Top of Dataset
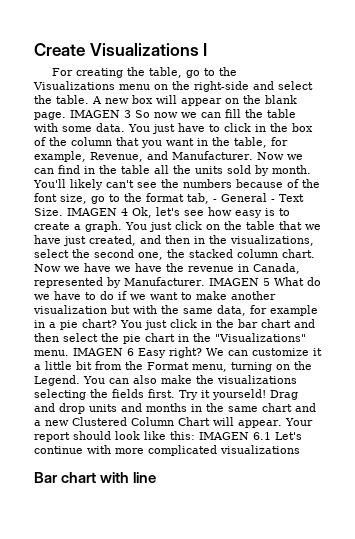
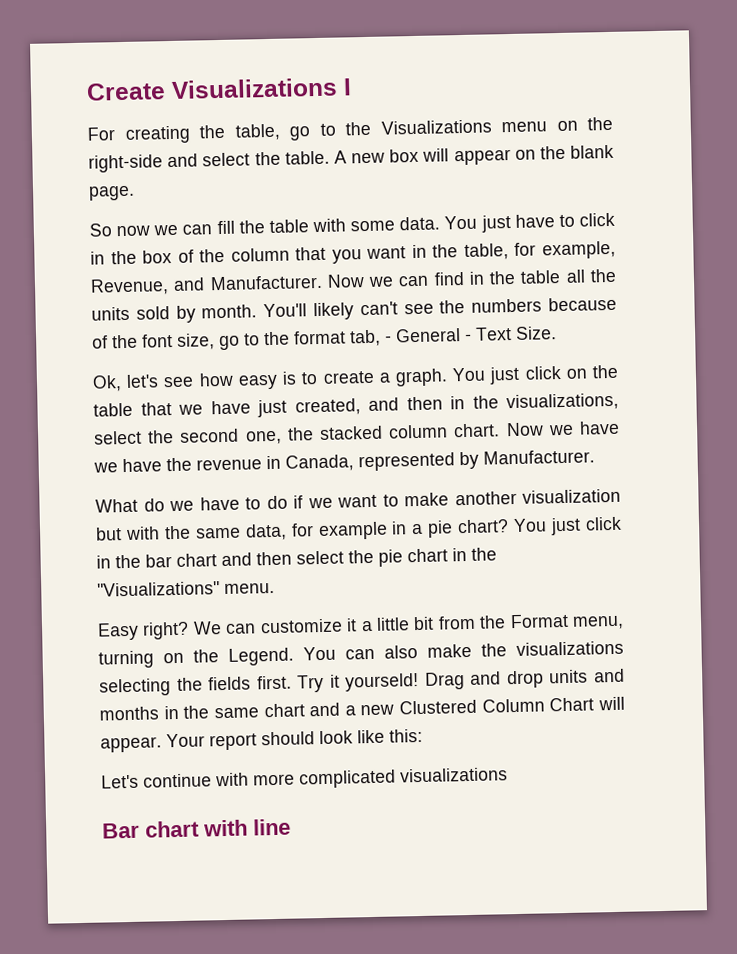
- A new box will appear on the blank page. IMAGEN 3 So now we can fill the table with some data.
+ A new box will appear on the blank page.
+ So now we can fill the table with some data.
- You'll likely can't see the numbers because of the font size, go to the format tab, - General - Text Size. IMAGEN 4 Ok, let's see how easy is to create a graph.
+ You'll likely can't see the numbers because of the font size, go to the format tab, - General - Text Size.
+ Ok, let's see how easy is to create a graph.
- Now we have we have the revenue in Canada, represented by Manufacturer. IMAGEN 5 What do we have to do if we want to make another visualization but with the same data, for example in a pie chart?
+ Now we have we have the revenue in Canada, represented by Manufacturer.
+ What do we have to do if we want to make another visualization but with the same data, for example in a pie chart?
- You just click in the bar chart and then select the pie chart in the "Visualizations" menu. IMAGEN 6 Easy right?
+ You just click in the bar chart and then select the pie chart in the "Visualizations" menu.
+ Easy right?
- Your report should look like this: IMAGEN 6.1 Let's continue with more complicated visualizations
+ Your report should look like this:
+ Let's continue with more complicated visualizations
Bottom of Dataset
## What to do
Please return every line of the records above that contains the word "want".

## Response to the task
- Now we have we have the revenue in Canada, represented by Manufacturer. IMAGEN 5 What do we have to do if we want to make another visualization but with the same data, for example in a pie chart?
+ What do we have to do if we want to make another visualization but with the same data, for example in a pie chart?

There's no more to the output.